#### [Task to complete]
Only the lines from the one containing "(468, 212) none" through the one containing "[106,192,118,207] q -> [496,199,525,214] que" should be printed, exactly as they appear below, with both ends included.

Records from a dataset
:::::

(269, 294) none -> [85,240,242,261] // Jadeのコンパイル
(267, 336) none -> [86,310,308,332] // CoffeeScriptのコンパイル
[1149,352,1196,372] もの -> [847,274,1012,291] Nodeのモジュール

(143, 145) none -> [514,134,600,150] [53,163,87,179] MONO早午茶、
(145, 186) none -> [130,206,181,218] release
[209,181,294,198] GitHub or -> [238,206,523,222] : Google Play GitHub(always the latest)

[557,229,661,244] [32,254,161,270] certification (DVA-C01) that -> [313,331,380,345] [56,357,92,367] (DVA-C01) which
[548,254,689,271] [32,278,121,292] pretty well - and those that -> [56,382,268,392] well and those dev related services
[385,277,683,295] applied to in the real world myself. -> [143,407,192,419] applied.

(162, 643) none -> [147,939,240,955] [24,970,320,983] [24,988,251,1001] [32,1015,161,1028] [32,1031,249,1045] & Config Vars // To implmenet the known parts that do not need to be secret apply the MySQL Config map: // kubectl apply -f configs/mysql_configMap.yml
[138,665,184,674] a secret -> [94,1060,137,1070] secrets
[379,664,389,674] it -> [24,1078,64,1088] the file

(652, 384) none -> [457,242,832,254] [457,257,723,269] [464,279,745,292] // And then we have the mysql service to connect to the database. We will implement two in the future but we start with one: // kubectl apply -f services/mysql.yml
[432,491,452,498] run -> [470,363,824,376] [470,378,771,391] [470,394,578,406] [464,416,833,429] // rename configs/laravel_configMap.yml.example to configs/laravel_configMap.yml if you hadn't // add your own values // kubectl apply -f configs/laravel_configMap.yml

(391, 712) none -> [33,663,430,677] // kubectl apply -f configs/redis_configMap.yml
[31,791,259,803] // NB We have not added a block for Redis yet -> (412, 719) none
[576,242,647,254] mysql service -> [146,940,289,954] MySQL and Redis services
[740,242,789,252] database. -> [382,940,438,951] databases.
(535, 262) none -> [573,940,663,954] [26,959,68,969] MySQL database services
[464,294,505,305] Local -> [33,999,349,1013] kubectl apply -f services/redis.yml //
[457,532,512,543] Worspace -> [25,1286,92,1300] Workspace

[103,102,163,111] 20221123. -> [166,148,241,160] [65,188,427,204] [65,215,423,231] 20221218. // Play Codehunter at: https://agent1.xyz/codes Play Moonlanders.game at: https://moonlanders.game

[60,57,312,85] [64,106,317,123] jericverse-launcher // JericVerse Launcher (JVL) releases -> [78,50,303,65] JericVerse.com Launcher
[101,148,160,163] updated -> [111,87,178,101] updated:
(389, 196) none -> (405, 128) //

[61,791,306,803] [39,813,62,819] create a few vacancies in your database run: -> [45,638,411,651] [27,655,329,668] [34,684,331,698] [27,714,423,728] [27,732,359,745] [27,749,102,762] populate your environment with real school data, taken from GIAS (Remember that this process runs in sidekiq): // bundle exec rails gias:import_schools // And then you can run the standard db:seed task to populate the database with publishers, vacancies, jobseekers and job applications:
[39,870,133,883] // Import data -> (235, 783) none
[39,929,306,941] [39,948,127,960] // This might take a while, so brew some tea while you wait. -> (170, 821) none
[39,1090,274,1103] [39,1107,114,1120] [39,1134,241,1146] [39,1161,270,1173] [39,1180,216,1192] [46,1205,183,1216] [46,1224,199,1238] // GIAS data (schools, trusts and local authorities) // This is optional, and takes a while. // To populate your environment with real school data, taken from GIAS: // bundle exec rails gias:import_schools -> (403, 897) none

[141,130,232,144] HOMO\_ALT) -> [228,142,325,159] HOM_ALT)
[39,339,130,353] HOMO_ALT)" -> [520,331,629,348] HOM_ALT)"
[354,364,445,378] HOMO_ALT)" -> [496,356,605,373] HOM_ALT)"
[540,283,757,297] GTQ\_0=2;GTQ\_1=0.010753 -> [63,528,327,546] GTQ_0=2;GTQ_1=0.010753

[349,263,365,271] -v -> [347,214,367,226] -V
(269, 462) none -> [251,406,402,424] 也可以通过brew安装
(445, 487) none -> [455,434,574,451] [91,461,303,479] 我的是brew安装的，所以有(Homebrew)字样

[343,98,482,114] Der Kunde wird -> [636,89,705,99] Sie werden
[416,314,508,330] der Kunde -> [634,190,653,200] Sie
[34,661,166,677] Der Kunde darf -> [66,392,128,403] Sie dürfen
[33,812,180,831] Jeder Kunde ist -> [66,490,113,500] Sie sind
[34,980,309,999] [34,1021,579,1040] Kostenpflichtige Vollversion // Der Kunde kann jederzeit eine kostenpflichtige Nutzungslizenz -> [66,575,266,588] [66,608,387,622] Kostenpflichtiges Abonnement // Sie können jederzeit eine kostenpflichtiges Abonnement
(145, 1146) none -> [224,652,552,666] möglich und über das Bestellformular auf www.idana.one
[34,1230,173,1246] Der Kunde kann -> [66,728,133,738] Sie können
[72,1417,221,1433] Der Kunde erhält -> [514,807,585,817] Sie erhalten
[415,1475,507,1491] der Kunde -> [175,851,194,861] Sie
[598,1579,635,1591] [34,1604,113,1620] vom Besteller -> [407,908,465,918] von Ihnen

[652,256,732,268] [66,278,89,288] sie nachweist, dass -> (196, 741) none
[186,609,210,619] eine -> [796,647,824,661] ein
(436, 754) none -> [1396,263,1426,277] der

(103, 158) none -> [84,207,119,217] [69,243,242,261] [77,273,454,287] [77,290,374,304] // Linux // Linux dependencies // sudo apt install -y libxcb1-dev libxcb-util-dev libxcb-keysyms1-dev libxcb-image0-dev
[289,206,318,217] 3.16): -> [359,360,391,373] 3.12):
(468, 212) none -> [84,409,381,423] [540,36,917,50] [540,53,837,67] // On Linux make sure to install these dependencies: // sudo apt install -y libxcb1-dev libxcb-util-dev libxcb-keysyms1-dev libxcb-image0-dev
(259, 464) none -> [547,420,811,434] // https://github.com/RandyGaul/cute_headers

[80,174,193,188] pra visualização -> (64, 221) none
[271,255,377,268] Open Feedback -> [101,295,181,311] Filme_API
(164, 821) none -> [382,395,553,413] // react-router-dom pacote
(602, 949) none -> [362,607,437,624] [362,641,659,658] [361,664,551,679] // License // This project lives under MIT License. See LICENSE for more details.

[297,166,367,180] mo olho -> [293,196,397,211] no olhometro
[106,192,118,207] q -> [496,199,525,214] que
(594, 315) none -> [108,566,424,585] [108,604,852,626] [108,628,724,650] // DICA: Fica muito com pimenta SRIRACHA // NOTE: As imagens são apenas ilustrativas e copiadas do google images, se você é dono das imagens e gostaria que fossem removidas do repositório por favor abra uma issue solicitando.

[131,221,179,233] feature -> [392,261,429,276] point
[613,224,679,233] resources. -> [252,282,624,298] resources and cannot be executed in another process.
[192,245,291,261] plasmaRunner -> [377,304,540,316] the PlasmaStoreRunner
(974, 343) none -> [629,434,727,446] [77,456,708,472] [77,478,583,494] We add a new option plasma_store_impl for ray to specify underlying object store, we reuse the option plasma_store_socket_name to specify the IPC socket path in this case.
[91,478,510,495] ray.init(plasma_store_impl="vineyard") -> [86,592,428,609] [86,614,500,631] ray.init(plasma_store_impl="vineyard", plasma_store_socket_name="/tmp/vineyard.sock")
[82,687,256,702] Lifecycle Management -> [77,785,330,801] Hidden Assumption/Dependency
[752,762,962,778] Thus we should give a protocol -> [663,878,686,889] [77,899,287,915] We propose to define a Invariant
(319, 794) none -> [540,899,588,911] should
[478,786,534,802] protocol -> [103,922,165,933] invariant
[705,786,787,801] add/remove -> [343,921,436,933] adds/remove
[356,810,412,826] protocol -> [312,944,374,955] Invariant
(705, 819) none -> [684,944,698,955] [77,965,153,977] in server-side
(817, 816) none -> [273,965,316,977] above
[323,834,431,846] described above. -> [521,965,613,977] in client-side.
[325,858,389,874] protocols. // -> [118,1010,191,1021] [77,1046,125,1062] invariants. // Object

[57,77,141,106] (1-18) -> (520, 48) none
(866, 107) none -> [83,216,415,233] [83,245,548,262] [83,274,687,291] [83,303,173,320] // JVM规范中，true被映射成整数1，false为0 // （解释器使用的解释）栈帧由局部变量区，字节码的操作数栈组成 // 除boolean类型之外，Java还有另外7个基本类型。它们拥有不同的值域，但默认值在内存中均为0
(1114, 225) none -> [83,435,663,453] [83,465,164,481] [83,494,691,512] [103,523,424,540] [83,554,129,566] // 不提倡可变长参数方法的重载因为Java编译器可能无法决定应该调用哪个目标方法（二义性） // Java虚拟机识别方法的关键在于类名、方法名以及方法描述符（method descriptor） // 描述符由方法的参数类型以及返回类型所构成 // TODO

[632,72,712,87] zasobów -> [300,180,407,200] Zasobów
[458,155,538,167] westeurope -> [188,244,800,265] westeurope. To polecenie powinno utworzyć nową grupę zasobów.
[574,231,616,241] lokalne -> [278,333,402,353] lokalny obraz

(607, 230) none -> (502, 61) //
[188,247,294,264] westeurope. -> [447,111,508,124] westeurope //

:::::

#### [Output of the exercise]
(468, 212) none -> [84,409,381,423] [540,36,917,50] [540,53,837,67] // On Linux make sure to install these dependencies: // sudo apt install -y libxcb1-dev libxcb-util-dev libxcb-keysyms1-dev libxcb-image0-dev
(259, 464) none -> [547,420,811,434] // https://github.com/RandyGaul/cute_headers

[80,174,193,188] pra visualização -> (64, 221) none
[271,255,377,268] Open Feedback -> [101,295,181,311] Filme_API
(164, 821) none -> [382,395,553,413] // react-router-dom pacote
(602, 949) none -> [362,607,437,624] [362,641,659,658] [361,664,551,679] // License // This project lives under MIT License. See LICENSE for more details.

[297,166,367,180] mo olho -> [293,196,397,211] no olhometro
[106,192,118,207] q -> [496,199,525,214] que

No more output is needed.